* [Task directions] Output every line below as it stands, dropping only the images.

* [Records shown]
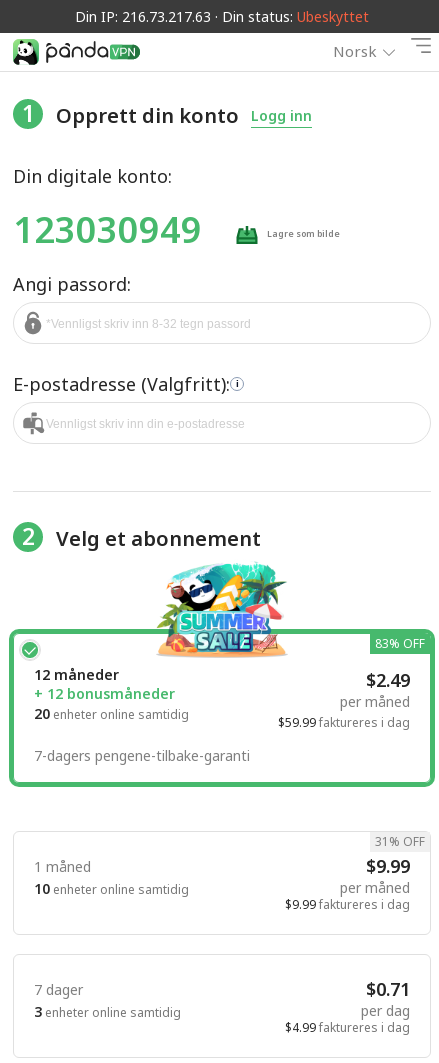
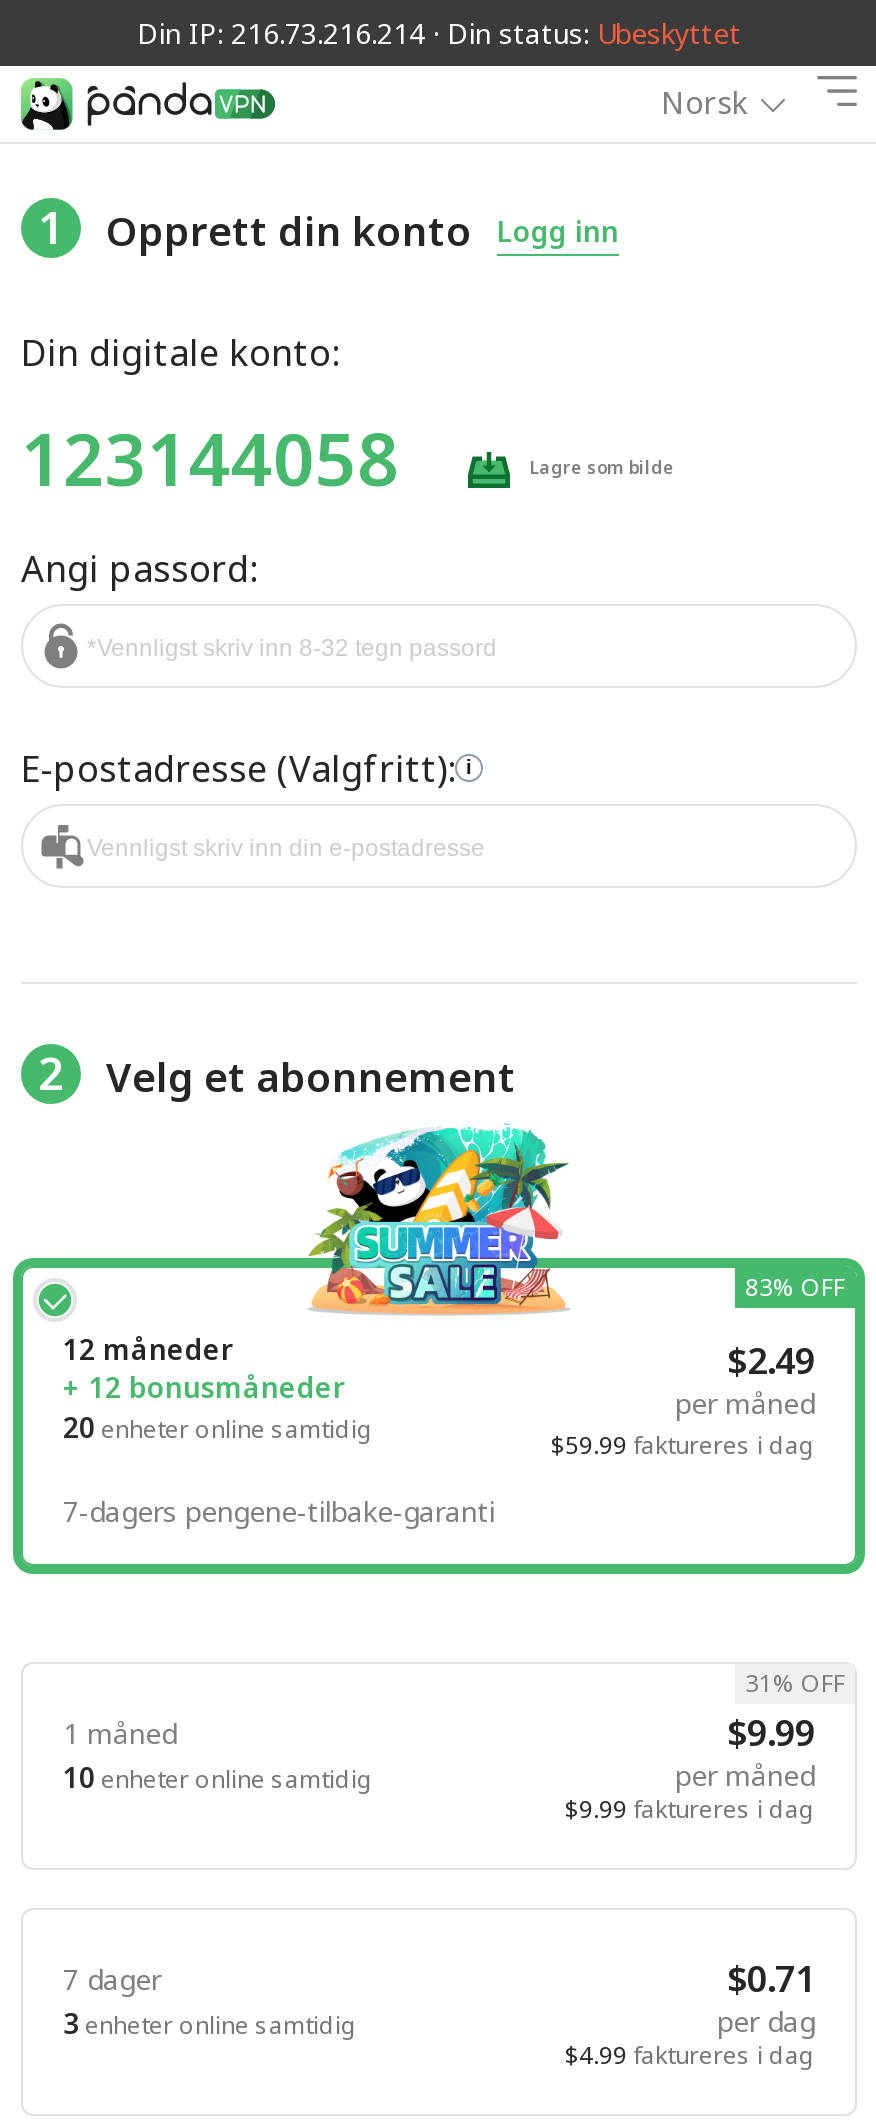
- Din IP: 216.73.217.63 · Din status: Ubeskyttet
+ Din IP: 216.73.216.214 · Din status: Ubeskyttet

- 123030949
+ 123144058
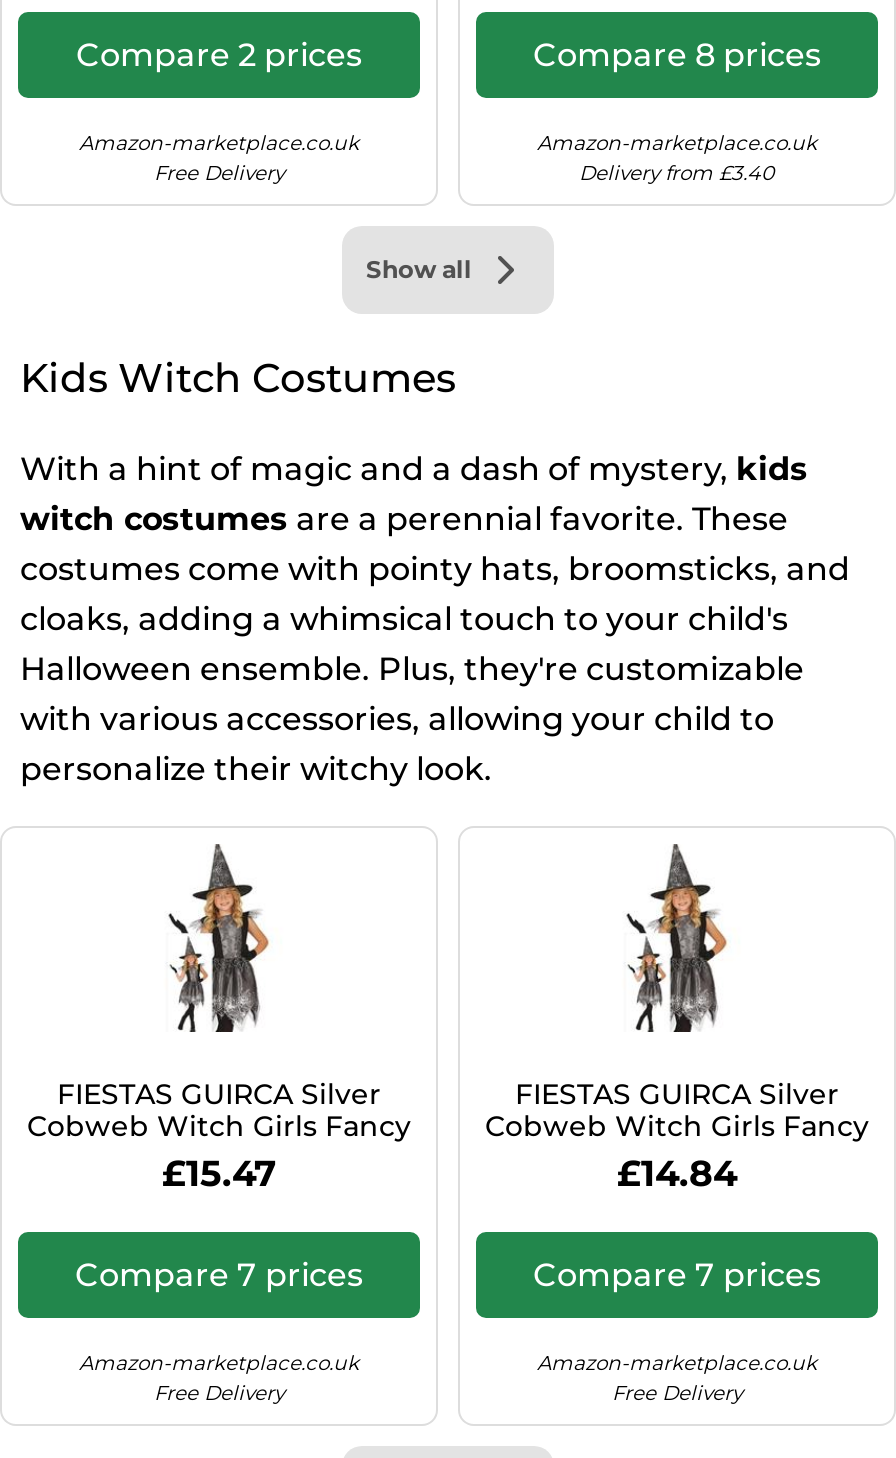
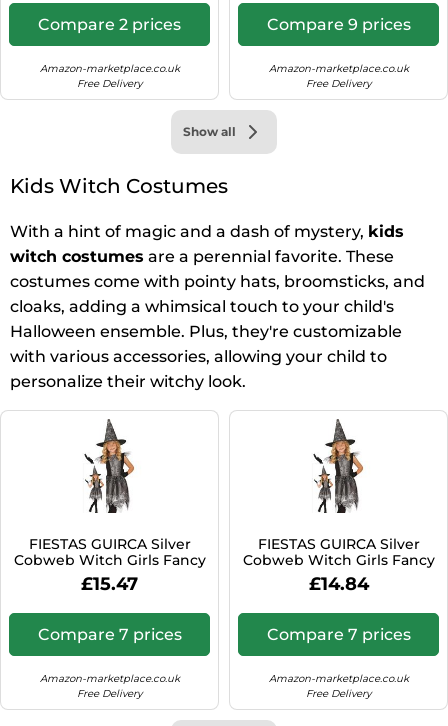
- Compare 8 prices
+ Compare 9 prices

- Delivery from £3.40
+ Free Delivery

* [Reply]
- Din IP: 216.73.217.63 · Din status: Ubeskyttet
+ Din IP: 216.73.216.214 · Din status: Ubeskyttet

- 123030949
+ 123144058
- Compare 8 prices
+ Compare 9 prices

- Delivery from £3.40
+ Free Delivery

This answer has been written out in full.